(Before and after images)
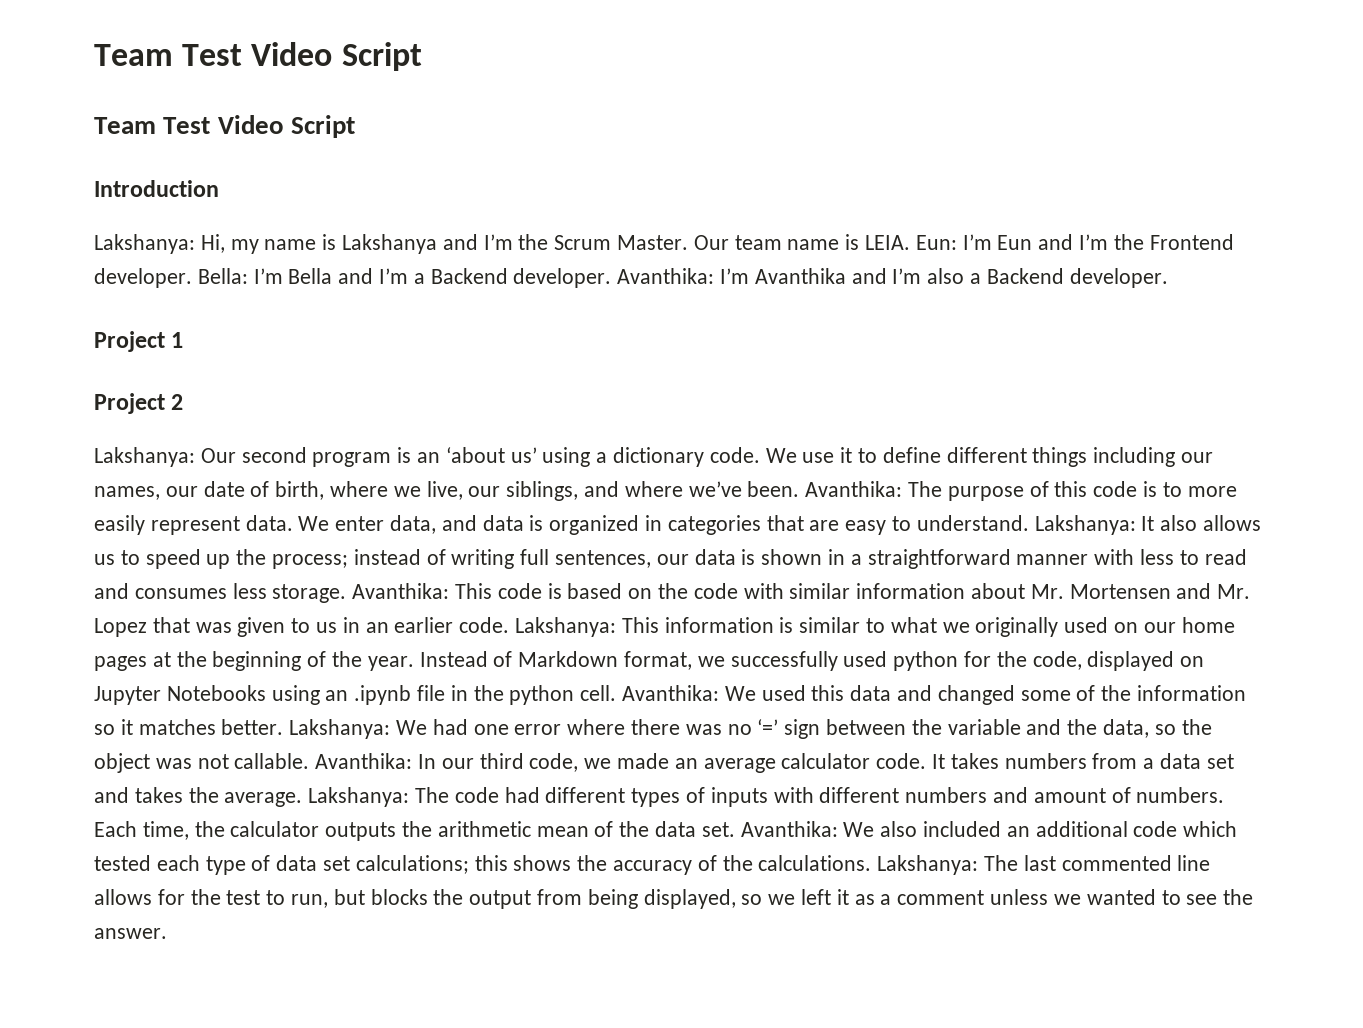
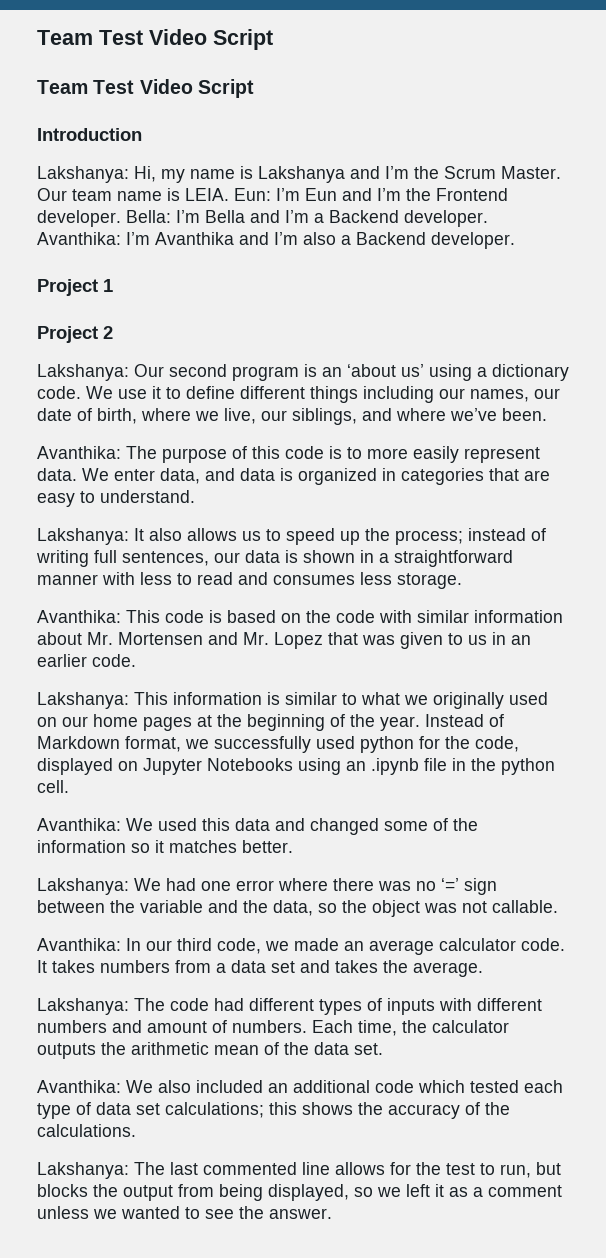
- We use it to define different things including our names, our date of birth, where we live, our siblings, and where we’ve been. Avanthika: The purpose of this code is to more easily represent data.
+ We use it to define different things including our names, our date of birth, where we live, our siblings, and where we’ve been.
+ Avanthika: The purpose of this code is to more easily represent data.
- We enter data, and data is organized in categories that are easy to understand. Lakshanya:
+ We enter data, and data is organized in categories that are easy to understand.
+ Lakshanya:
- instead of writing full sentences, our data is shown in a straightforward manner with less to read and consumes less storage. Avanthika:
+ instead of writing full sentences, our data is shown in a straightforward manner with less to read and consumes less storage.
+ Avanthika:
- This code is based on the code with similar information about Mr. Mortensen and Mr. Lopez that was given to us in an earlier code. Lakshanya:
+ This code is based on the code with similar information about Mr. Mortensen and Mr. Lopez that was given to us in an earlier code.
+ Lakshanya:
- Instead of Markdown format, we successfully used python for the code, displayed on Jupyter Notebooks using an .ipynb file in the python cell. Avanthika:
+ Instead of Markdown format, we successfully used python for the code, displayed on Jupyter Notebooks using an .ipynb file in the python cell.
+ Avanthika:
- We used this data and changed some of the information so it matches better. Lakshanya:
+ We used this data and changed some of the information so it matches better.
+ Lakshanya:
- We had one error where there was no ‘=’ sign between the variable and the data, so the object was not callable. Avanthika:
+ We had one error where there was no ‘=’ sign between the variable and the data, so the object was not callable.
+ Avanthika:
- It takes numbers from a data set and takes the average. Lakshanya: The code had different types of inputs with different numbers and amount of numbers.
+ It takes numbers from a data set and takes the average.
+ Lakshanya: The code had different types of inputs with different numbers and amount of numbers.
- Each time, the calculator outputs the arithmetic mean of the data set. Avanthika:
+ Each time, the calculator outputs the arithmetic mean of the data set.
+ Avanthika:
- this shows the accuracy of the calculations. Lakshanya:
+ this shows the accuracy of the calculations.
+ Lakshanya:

Work instructions: From the entries above, collect every line with the string "shown" in it.

Task output:
- instead of writing full sentences, our data is shown in a straightforward manner with less to read and consumes less storage. Avanthika:
+ instead of writing full sentences, our data is shown in a straightforward manner with less to read and consumes less storage.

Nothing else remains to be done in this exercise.